[TASK BRIEF]: Would you count the lines in the entries below that contain "good"? Reply with the number only.

[SUPPLIED MATERIAL]:
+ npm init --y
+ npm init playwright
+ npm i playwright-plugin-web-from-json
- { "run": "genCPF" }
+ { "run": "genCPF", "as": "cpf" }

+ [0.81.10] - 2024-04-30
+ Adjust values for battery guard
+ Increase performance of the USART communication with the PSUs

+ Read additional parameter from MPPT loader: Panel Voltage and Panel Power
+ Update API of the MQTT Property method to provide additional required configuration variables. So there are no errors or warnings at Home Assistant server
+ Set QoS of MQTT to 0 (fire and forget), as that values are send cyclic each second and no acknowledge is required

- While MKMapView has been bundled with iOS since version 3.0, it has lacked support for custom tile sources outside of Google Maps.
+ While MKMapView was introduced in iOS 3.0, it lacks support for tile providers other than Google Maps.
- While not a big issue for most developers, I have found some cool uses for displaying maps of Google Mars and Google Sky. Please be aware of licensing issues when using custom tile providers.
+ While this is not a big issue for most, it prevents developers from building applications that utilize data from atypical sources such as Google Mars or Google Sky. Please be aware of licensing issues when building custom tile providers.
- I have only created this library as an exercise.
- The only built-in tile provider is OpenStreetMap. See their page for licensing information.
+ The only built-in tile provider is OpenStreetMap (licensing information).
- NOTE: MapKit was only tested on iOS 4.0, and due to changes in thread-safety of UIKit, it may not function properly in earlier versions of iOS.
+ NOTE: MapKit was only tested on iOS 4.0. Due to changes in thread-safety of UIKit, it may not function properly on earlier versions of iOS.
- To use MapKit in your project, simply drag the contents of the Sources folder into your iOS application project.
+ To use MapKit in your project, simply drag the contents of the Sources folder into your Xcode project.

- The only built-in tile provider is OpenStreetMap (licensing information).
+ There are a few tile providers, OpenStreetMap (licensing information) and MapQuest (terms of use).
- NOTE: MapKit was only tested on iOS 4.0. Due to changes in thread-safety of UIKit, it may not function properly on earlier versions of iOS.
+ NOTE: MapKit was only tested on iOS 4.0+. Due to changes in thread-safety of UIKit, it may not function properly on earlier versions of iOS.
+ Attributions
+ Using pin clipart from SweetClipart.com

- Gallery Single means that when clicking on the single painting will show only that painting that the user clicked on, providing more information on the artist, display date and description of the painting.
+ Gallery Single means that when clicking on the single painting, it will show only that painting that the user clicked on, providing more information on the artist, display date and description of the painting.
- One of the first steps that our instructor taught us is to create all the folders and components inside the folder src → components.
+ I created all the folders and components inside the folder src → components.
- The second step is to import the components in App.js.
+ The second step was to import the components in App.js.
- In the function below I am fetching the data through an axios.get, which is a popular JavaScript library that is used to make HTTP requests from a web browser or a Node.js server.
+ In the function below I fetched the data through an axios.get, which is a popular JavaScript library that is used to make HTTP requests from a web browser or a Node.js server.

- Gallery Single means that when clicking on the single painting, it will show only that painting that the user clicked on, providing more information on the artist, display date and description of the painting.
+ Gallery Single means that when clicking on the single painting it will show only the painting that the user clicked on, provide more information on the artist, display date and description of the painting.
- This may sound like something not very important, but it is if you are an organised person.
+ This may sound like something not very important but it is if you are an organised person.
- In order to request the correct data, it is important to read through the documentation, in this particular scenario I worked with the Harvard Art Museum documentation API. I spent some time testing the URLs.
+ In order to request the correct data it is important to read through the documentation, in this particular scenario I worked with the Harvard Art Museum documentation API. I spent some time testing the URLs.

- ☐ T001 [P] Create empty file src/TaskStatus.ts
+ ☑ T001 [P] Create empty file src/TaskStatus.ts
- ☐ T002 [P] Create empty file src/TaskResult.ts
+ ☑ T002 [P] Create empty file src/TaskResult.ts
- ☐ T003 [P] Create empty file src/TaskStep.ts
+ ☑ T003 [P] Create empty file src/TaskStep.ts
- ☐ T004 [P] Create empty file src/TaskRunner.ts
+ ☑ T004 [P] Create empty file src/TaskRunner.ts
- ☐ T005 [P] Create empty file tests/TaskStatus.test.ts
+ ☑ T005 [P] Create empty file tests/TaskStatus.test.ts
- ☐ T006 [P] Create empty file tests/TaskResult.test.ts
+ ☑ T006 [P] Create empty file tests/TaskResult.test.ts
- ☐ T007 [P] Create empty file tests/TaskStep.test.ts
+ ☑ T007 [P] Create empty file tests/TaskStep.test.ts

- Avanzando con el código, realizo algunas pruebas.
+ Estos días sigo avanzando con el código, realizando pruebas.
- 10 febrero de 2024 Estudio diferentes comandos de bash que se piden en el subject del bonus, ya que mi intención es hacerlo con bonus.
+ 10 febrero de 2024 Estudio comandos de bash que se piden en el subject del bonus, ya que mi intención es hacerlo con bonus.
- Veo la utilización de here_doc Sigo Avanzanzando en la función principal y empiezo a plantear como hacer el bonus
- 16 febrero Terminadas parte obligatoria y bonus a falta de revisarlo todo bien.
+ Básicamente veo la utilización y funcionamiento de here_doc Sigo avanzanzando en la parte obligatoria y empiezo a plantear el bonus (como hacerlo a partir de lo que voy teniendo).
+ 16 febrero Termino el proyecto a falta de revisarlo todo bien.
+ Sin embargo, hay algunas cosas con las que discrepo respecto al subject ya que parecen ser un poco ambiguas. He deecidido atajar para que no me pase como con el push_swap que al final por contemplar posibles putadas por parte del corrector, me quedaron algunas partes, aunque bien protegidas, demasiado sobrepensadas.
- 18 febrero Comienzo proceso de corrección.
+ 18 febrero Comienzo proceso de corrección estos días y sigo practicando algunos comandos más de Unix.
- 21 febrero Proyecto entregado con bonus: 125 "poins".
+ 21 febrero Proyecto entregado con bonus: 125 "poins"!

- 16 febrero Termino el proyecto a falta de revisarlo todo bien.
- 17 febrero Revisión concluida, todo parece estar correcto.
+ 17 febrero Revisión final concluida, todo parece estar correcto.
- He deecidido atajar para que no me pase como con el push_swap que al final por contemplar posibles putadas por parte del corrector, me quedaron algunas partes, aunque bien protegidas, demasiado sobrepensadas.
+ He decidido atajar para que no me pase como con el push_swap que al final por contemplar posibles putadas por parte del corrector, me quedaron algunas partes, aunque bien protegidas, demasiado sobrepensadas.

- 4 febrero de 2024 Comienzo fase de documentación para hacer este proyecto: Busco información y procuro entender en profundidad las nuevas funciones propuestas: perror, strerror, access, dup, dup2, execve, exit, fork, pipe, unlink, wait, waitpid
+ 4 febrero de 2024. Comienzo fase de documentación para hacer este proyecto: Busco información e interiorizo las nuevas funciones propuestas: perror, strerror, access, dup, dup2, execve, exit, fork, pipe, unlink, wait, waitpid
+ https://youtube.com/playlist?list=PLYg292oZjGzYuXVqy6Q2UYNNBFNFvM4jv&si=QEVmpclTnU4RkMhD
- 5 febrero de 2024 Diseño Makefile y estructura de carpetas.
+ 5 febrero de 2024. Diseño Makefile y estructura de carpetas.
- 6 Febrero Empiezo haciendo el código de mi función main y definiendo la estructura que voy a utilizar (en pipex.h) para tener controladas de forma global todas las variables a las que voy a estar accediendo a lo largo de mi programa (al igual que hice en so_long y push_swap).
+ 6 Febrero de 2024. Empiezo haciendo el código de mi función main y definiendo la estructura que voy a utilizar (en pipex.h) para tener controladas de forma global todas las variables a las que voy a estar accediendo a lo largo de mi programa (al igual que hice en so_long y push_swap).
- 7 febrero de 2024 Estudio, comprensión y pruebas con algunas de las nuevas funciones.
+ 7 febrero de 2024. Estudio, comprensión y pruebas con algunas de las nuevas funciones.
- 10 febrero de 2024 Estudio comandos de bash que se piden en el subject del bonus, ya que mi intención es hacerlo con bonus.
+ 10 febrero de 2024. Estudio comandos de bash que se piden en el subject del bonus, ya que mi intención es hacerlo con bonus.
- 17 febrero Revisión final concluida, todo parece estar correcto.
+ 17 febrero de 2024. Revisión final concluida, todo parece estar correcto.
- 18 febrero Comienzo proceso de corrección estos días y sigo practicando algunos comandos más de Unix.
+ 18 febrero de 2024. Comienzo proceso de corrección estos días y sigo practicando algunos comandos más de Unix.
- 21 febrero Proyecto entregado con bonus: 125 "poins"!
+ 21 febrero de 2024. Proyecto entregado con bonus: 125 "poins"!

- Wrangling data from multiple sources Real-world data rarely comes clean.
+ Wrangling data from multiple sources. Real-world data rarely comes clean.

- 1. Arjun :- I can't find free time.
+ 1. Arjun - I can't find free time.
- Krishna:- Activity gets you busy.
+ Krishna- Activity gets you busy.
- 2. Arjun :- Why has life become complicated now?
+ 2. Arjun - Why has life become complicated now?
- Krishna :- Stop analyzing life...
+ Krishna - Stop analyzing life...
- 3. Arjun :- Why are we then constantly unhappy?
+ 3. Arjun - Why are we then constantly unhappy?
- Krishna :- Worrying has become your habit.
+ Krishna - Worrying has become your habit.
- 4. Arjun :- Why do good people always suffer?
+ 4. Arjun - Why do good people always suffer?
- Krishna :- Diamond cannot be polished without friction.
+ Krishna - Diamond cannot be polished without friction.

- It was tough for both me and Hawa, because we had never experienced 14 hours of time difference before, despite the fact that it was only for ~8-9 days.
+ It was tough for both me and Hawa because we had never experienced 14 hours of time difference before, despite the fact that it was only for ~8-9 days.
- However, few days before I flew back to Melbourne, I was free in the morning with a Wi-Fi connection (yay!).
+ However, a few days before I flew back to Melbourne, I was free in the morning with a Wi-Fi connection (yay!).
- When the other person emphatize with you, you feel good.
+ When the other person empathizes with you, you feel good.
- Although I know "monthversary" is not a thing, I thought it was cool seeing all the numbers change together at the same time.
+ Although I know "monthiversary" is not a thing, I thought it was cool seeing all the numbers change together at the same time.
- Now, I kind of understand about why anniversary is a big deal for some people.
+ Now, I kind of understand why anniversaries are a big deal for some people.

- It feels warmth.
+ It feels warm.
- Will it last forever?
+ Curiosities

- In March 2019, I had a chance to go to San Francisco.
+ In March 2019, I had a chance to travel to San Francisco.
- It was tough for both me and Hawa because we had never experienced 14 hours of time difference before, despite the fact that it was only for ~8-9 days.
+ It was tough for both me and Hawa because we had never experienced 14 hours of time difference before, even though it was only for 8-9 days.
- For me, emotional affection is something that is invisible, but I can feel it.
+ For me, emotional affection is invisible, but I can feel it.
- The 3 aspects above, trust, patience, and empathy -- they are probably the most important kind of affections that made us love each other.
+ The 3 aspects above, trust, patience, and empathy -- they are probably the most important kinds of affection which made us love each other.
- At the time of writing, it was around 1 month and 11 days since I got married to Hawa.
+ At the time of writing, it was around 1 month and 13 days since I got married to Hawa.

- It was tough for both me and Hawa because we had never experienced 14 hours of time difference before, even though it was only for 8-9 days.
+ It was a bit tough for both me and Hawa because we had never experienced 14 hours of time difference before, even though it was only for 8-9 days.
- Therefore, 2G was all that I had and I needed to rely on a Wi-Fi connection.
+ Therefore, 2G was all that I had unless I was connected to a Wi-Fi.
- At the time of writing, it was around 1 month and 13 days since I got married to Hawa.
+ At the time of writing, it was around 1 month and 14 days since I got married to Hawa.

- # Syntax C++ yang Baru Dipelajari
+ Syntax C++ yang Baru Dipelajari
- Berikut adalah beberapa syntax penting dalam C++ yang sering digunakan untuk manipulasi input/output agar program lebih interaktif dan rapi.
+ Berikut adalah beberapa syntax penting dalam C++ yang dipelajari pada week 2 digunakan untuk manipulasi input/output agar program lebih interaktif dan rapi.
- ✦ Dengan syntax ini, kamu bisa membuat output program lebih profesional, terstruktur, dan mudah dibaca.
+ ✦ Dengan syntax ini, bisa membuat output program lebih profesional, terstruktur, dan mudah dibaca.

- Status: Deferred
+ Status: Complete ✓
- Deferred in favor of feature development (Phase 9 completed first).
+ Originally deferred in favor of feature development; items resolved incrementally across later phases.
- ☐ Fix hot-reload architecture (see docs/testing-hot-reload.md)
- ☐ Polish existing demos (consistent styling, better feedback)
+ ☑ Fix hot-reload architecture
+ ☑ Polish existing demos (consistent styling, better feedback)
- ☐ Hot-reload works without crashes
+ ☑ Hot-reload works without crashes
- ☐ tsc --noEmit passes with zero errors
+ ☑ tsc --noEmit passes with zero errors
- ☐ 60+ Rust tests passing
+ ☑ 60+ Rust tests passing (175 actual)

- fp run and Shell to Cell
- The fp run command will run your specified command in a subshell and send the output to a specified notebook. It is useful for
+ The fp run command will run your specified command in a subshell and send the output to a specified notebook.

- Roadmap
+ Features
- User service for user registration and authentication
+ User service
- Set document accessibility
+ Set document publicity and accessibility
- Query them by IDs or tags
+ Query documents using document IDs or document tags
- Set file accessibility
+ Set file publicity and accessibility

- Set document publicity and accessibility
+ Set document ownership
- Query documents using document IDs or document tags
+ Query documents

[RESPONSE TO THIS EXERCISE]: 4